Your response must be made up of each line in the data below that contains the string "just".

→ Records
______
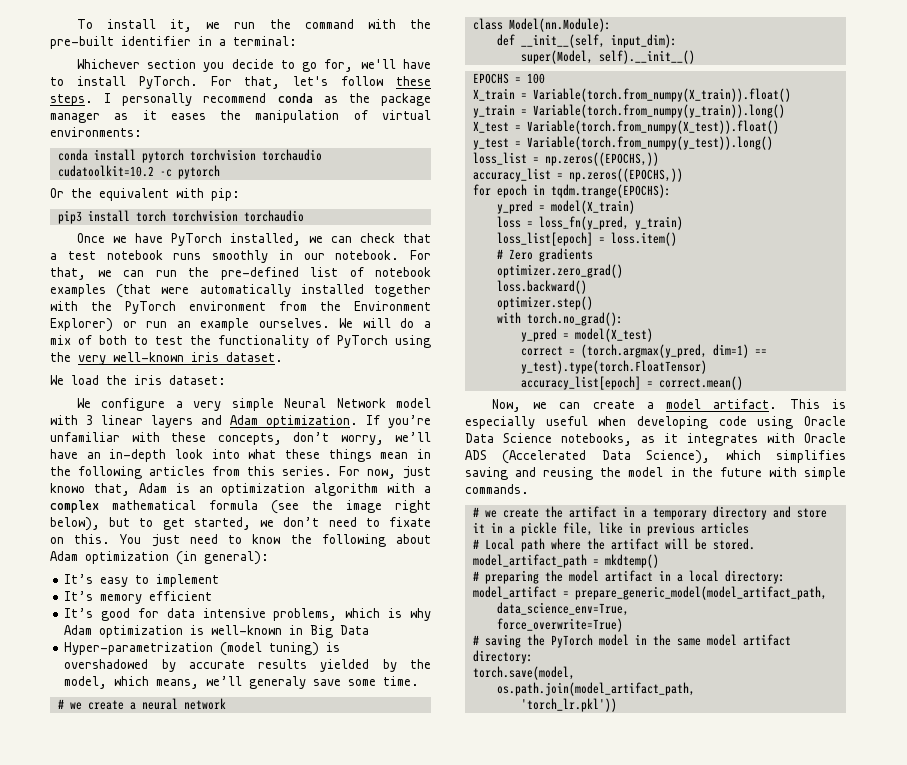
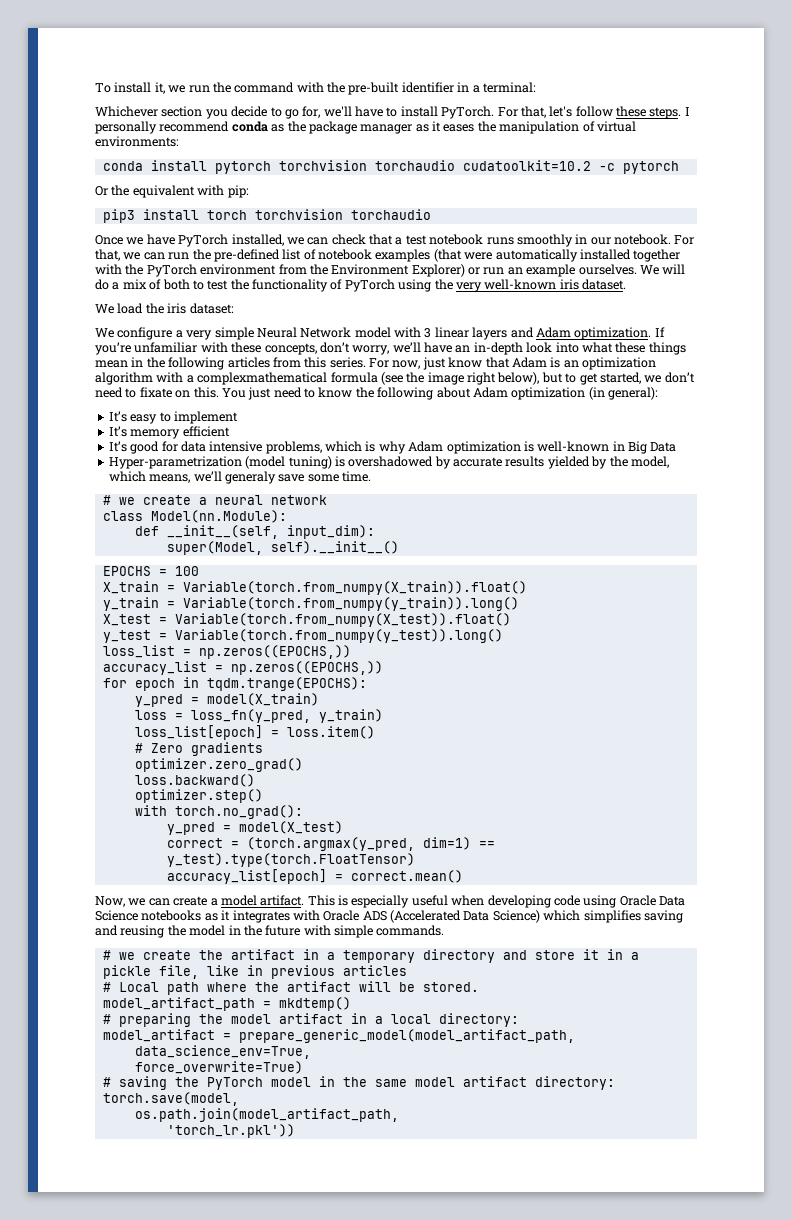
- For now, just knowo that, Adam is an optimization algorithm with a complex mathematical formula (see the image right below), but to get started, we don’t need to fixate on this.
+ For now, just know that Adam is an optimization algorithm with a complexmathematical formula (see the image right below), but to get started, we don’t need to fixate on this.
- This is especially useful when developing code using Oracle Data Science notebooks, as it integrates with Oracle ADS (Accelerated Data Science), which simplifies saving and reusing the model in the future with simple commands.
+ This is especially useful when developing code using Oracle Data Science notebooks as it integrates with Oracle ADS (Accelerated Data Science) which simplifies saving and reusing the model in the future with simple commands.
______
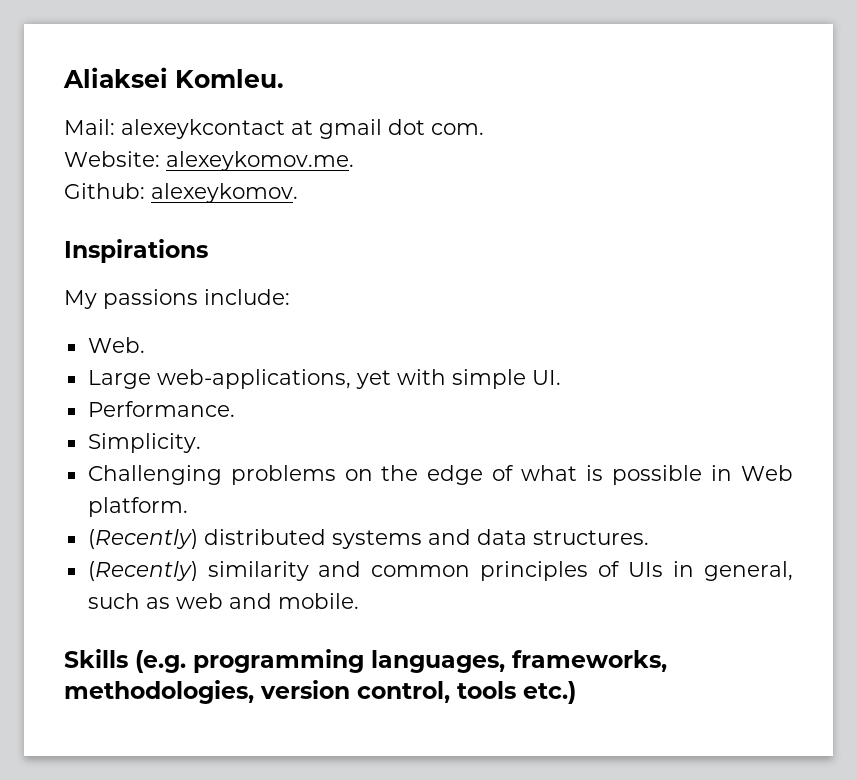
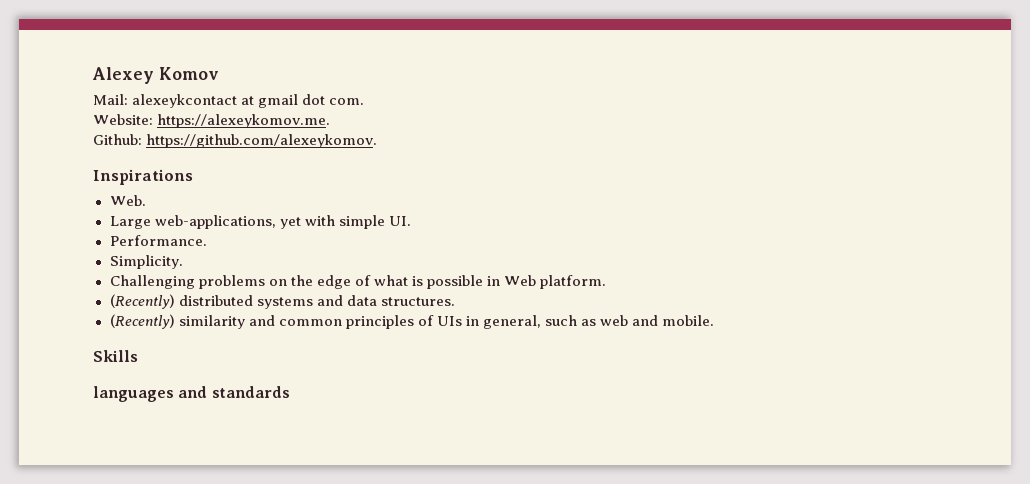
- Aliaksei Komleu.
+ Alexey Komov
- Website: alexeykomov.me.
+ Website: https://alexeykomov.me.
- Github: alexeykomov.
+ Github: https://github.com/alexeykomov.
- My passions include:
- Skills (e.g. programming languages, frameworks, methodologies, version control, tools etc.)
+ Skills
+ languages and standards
______
→ The answer
- For now, just knowo that, Adam is an optimization algorithm with a complex mathematical formula (see the image right below), but to get started, we don’t need to fixate on this.
+ For now, just know that Adam is an optimization algorithm with a complexmathematical formula (see the image right below), but to get started, we don’t need to fixate on this.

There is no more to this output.